Well, after I’d heard that, I began to realise that others of my patients with other kinds of issues than just this rapist believe some variation of the same thing. And I said, well, this is sort of interesting because when you look at the variety of sexual violence – there is rape and there is incest and there’s sexual harassment on jobs and there is, you know, sexual exploitation, industry involvement and all this – there are lots of differences in these kinds of cases, but they all seem to have some core piece that is some variation on that belief. So, rapists are different from people who incest, but they both believe some version of this. And sexual harassers are different, but they believe some version of this too. So, this piece tends to be core.

Now, I’m a cognitive therapist, and the founder of cogno-therapy is named Aaron Beck, and I read a work by Aaron Beck where he talked about a concept called permission-giving beliefs. And he was saying permission-giving beliefs seem to be common in all varieties of violence, in all varieties of addictions. We seem to have this core piece which is some kind of permission-giving belief.

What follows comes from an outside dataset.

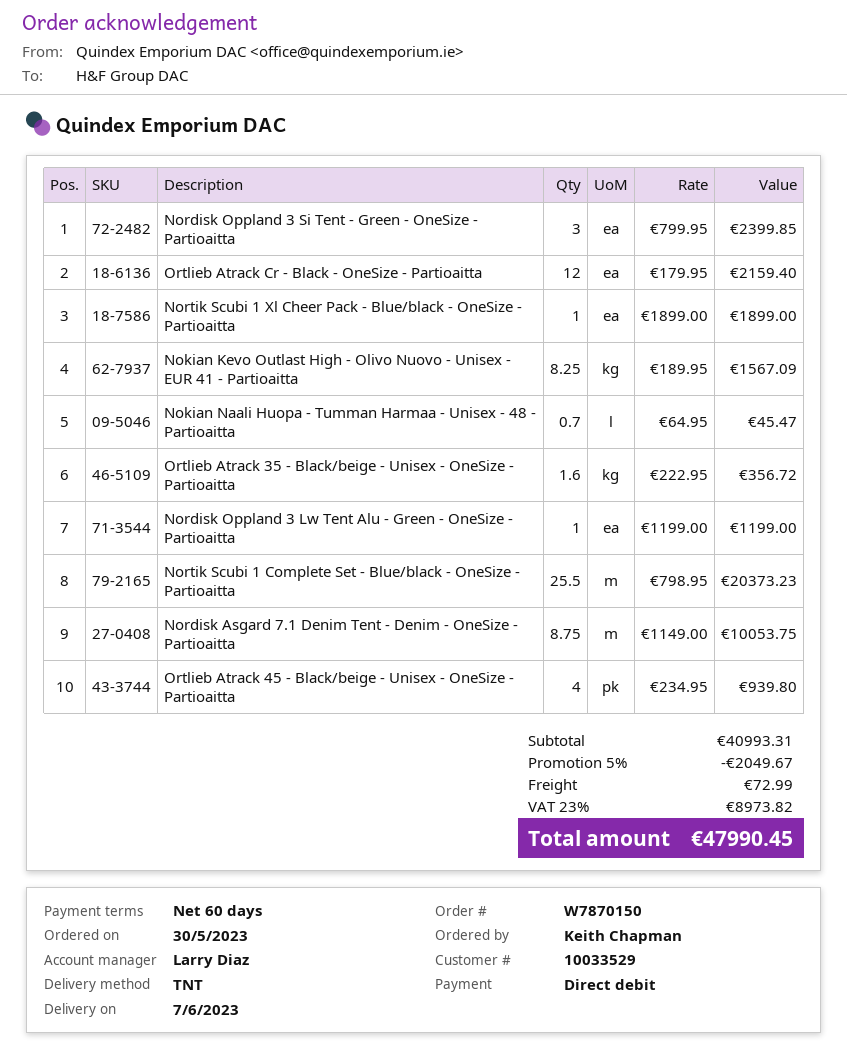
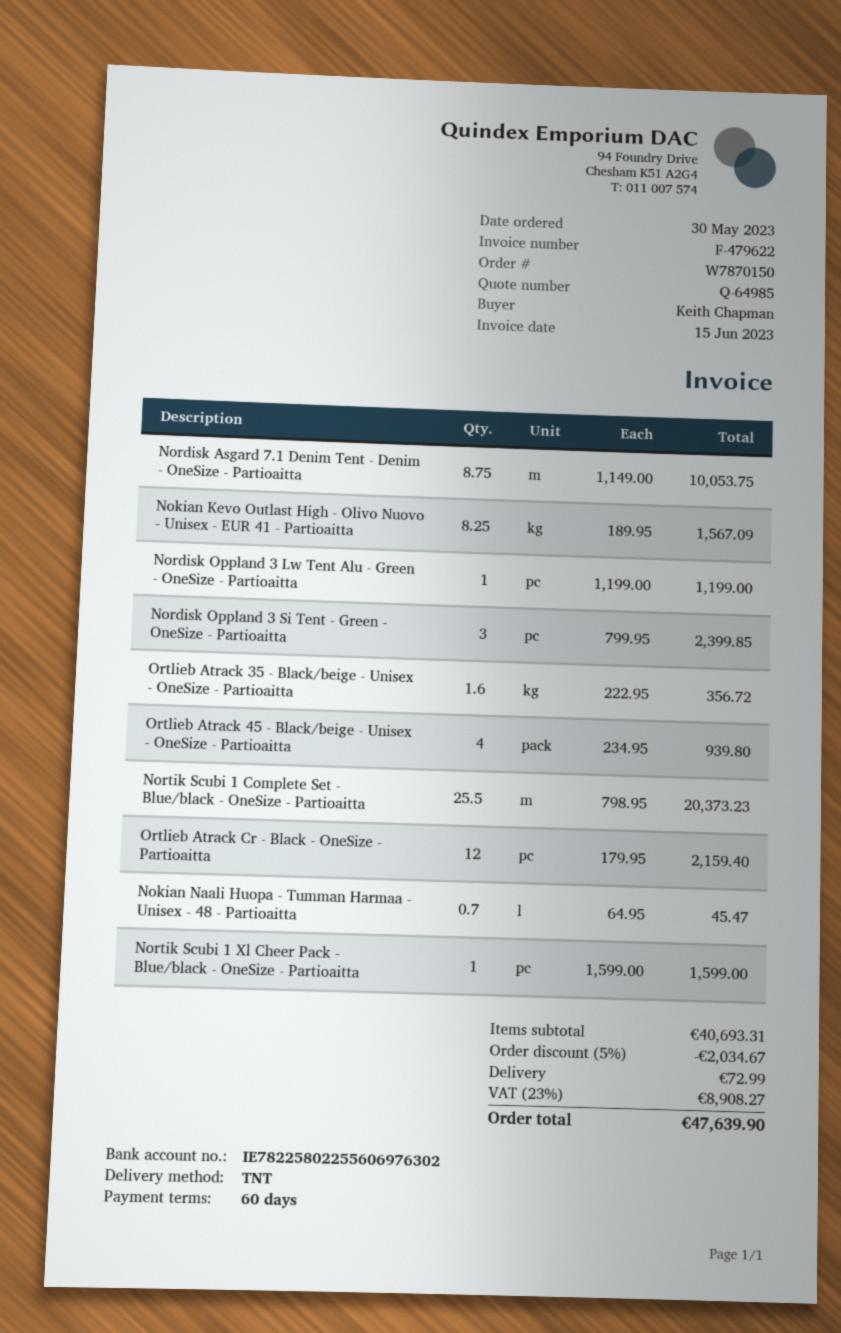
Nortik Scubi 1 Xl Cheer Pack - Blue/black - OneSize - Partioaitta: 1 x 1899.00 = 1899.00 -> 1 x 1599.00 = 1599.00
subtotal: 40993.31 -> 40693.31
discount: 5% = 2049.67 -> 5% = 2034.67
tax: 23% = 8973.82 -> 23% = 8908.27
total: 47990.45 -> 47639.90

Now, the definition of a permission-giving belief is that somebody will come up with a belief that says, “What I am doing is normal, it doesn’t hurt anybody, is what everybody is doing, is okay, and therefore I can continue to do it”. So, anything that gives you permission to do what you’re doing becomes a releaser of your violence, of your addiction, of your behaviour of some sort. So, cocaine addicts say to me, “Well, the laws against cocaine are just the government’s way of keeping the good stuff away from the people and we really should just use and it’s fine and it’s normal”. And I say, “Oh, boy, there’s a permission-giving belief”.

And I remember the first time I said to one of my patients who goes to prostitutes, I said to him, “How many men in the United States do you think go to prostitutes?” And he sort of looked at me quizzically, like, and he said, “Well, what do you mean?” And I’m thinking, “That question was real clear but I’ll try to re-phrase it in case I didn’t say it the way you could understand”. So I said, “Of all the men in the United States, how many of them go to prostitutes?” And he said, “Well, all of them”. “All of them?” “Oh, yeah, all of them”. I said, “Oh. Yikes”. That became part of his permission-giving belief. If all men go to prostitutes, then of course you’ll go. Well, why would you even consider not going? “All men go” became a releaser of his behaviour.

Now, when I said to him, “Well, some studies say it’s about 17 per cent of men in the United States go to prostitutes”. He was aghast. I said, “Maybe it’s just all the men you know go to prostitutes”. Later on in the treatment he was willing to consider that. You surround yourself with men who go to prostitutes, it’s easy to come up with the belief that “Everybody goes, and so of course I’m going, and I’m taking my 16-year-old son to go when he turns 16 and get him a night”. You know, say, “Wow, you’re passing that belief right on to your kids too, aren’t you, because you say everybody goes, and so of course we’ll go”.

So, permission-giving beliefs became quite important. They obviously were connected to sexual entitlement. “I’m entitled to do anything I want whenever I want, however I want, with whomever I want”. They also have a special way of being shared in violent situations that involve men and women. And as a cognitive therapist I typically focus on the individual beliefs of an individual, but I began to notice that sometimes there were people that were sharing beliefs and that the shared set of beliefs was part of the dynamic.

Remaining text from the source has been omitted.